— WORK TO COMPLETE —
Please repeat word for word the line containing "top: 28px ->" and every following line up to and including the last one below, pictures excluded.

— DATA FOR PROCESSING —

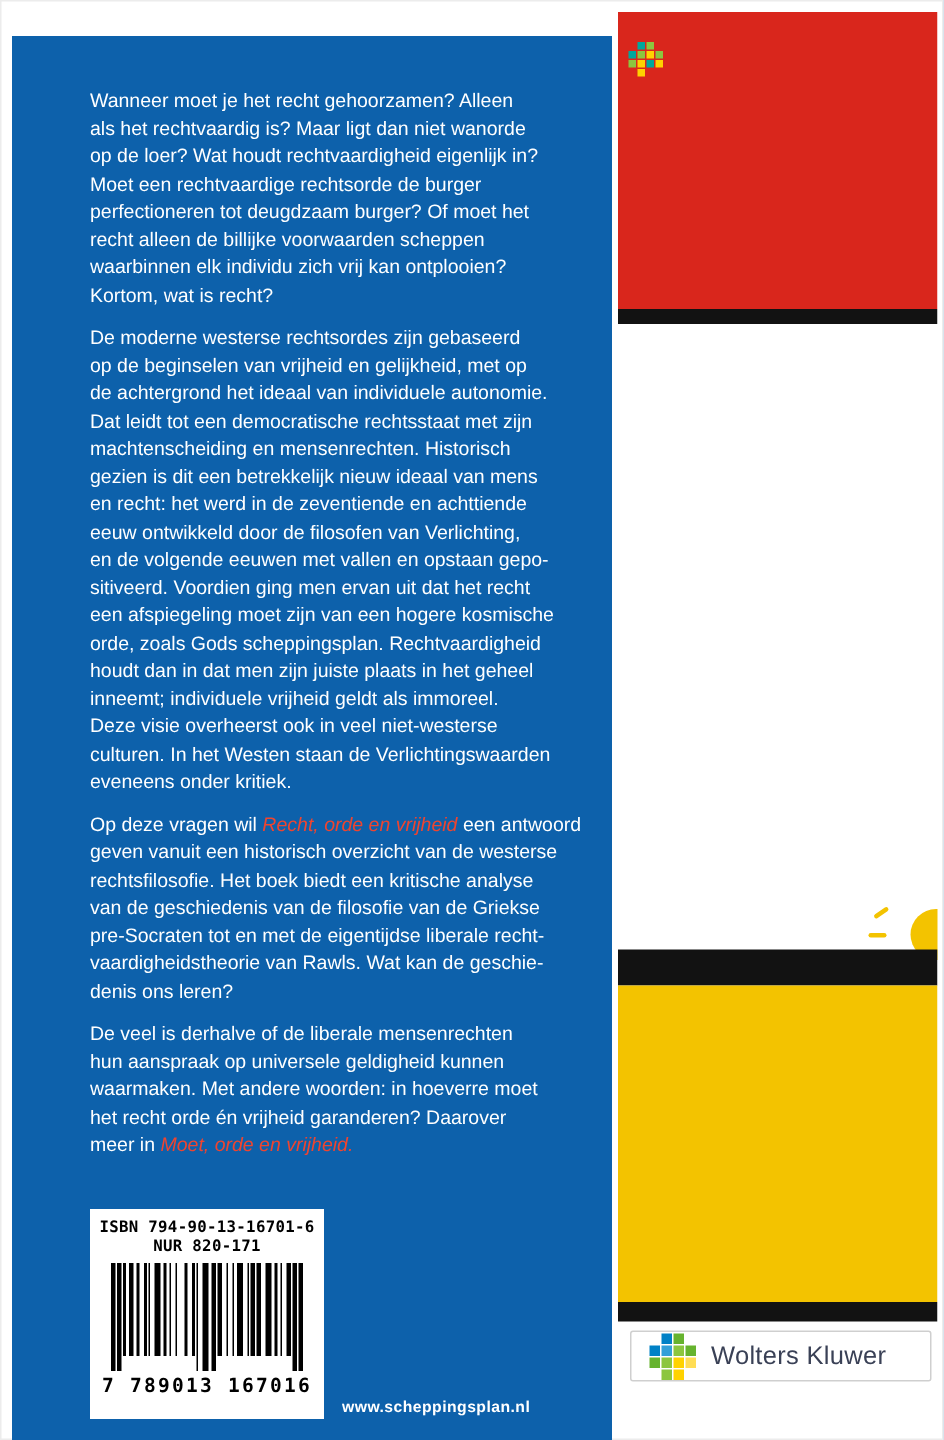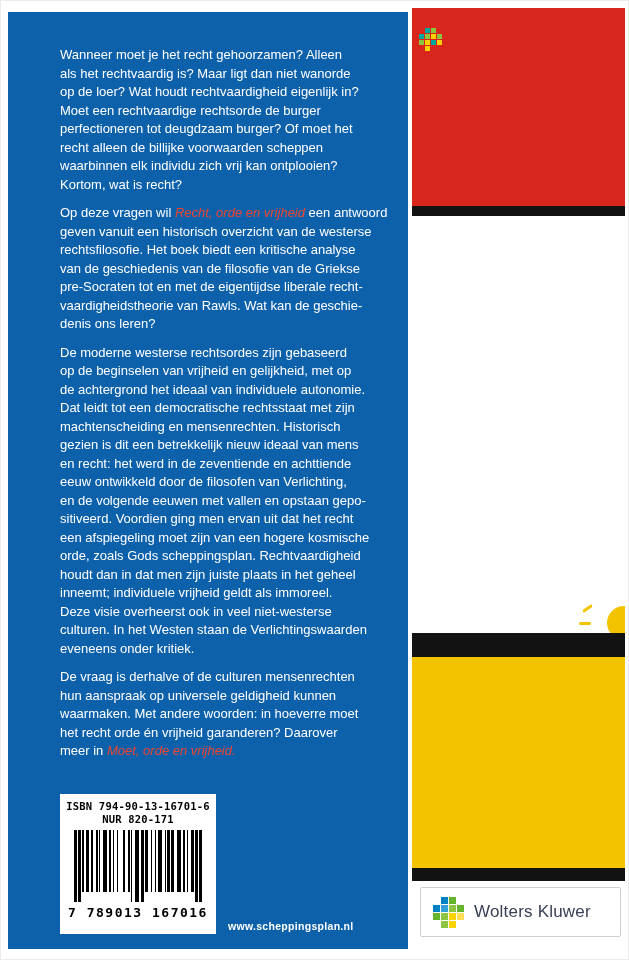"Wanneer moet je het recht" .blue-panel { top: 12px -> 24px }
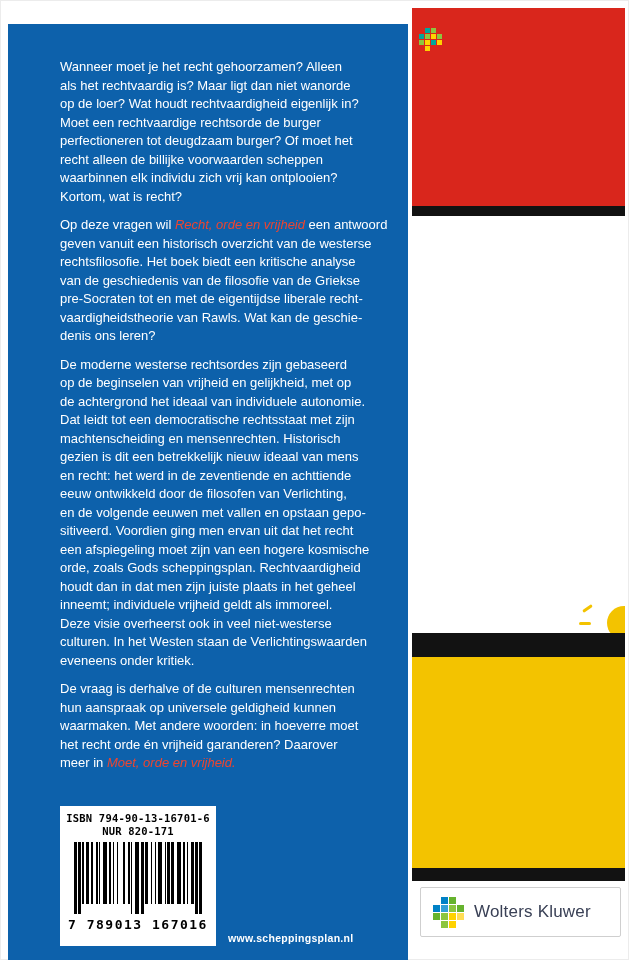"Op deze vragen wil Recht," p { order: before "De moderne westerse rechtsordes zijn" -> after "De moderne westerse rechtsordes zijn" }
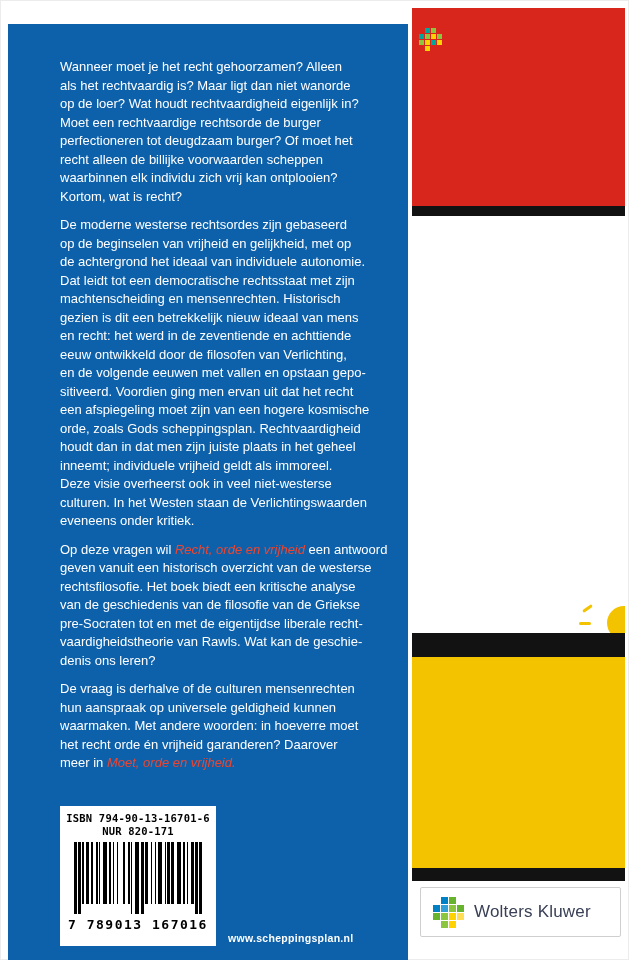"De vraag is derhalve of" span { text: vraag is derhalve of de culturen -> veel is derhalve of de liberale }
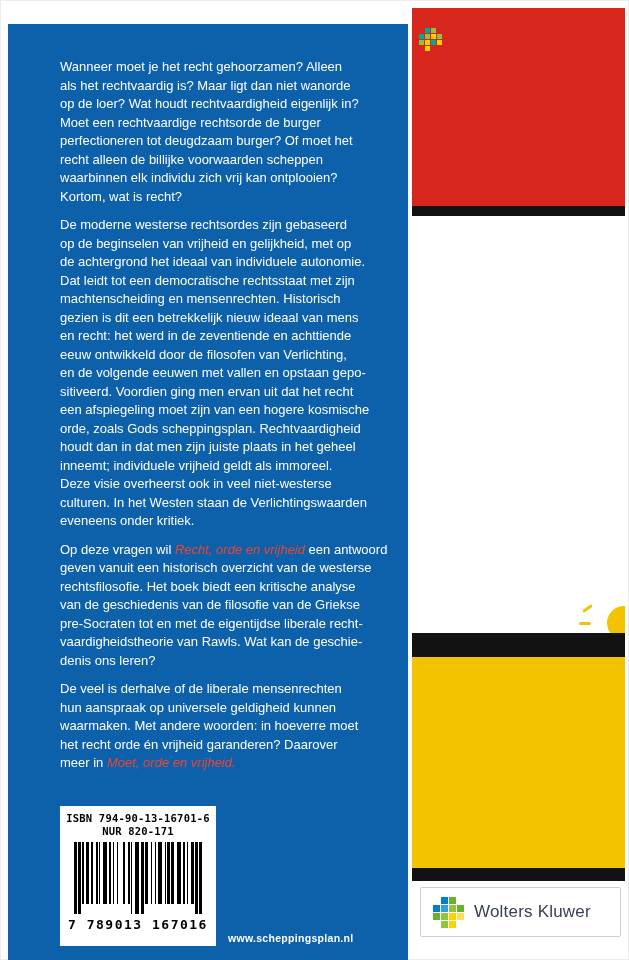"Wolters Kluwer" .logo-box { height: 50px -> 34px }
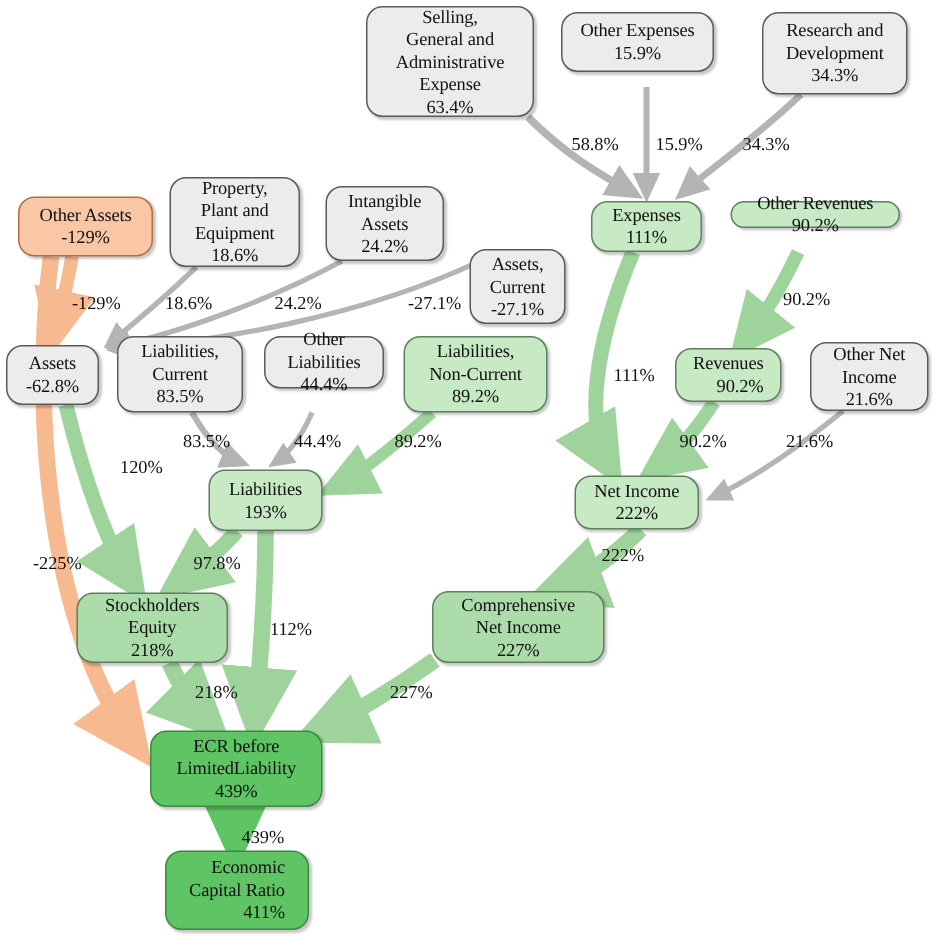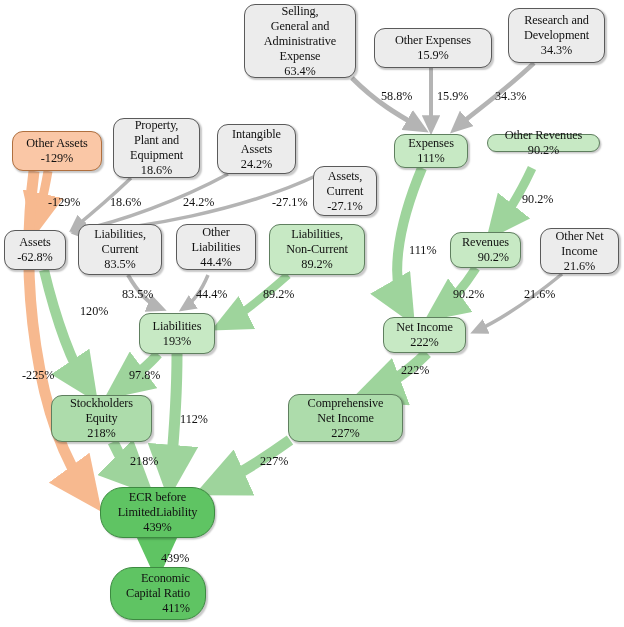"Other Expenses" div.node { top: 28px -> 8px; width: 118px -> 102px }
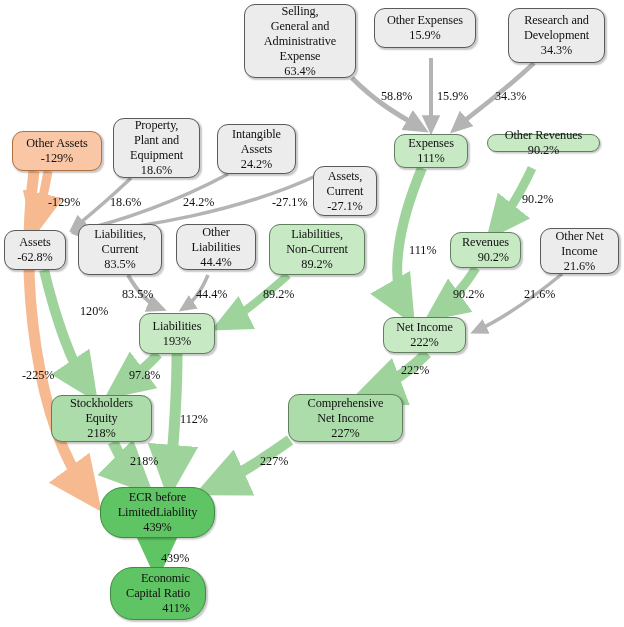"Other" div.node { height: 46px -> 35px }
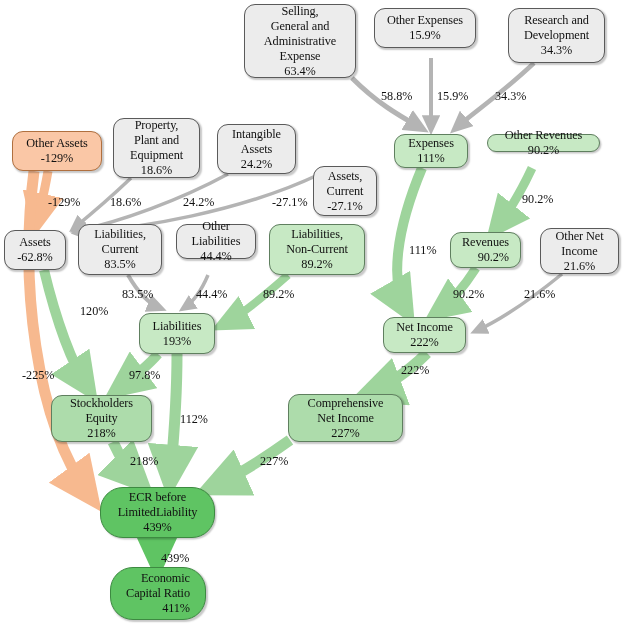"ECR before" .fill-green3 { border-radius: 23px -> none }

— ANSWER BELOW —
"Other Expenses" div.node { top: 28px -> 8px; width: 118px -> 102px }
"Other" div.node { height: 46px -> 35px }
"ECR before" .fill-green3 { border-radius: 23px -> none }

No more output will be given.